--- Action item ---
Look through the data below and show every line that includes "picker".

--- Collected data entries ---
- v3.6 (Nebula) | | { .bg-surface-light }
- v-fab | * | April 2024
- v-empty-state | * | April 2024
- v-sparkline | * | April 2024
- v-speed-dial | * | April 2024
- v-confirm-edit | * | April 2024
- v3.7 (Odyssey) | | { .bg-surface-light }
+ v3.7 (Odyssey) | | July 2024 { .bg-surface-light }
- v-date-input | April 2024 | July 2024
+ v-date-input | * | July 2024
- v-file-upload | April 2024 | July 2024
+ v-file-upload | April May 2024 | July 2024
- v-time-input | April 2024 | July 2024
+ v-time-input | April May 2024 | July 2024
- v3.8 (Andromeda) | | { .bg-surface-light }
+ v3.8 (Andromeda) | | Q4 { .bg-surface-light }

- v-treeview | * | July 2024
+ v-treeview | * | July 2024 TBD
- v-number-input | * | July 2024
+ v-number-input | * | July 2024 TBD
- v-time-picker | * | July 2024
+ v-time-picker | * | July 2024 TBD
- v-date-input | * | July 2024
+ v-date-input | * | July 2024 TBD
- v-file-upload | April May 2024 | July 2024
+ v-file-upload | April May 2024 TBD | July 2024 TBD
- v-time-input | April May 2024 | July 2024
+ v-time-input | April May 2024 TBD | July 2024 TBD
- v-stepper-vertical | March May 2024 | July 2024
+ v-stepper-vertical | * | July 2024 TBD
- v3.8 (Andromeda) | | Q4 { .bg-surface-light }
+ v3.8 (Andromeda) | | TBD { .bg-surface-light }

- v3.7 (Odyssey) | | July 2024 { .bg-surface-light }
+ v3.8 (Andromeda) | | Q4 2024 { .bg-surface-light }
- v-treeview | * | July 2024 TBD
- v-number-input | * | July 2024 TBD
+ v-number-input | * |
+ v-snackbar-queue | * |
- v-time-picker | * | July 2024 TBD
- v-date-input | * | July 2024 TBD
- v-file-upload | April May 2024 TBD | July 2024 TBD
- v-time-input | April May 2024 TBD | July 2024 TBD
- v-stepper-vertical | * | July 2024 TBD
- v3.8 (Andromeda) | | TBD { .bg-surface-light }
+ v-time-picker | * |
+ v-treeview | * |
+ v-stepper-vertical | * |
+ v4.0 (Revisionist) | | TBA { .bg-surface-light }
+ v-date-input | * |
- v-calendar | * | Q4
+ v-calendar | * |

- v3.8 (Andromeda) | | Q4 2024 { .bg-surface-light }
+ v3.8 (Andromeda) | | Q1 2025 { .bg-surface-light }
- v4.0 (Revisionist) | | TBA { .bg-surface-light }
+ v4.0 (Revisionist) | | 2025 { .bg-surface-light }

--- Output for this task ---
- v-time-picker | * | July 2024
+ v-time-picker | * | July 2024 TBD
- v-time-picker | * | July 2024 TBD
+ v-time-picker | * |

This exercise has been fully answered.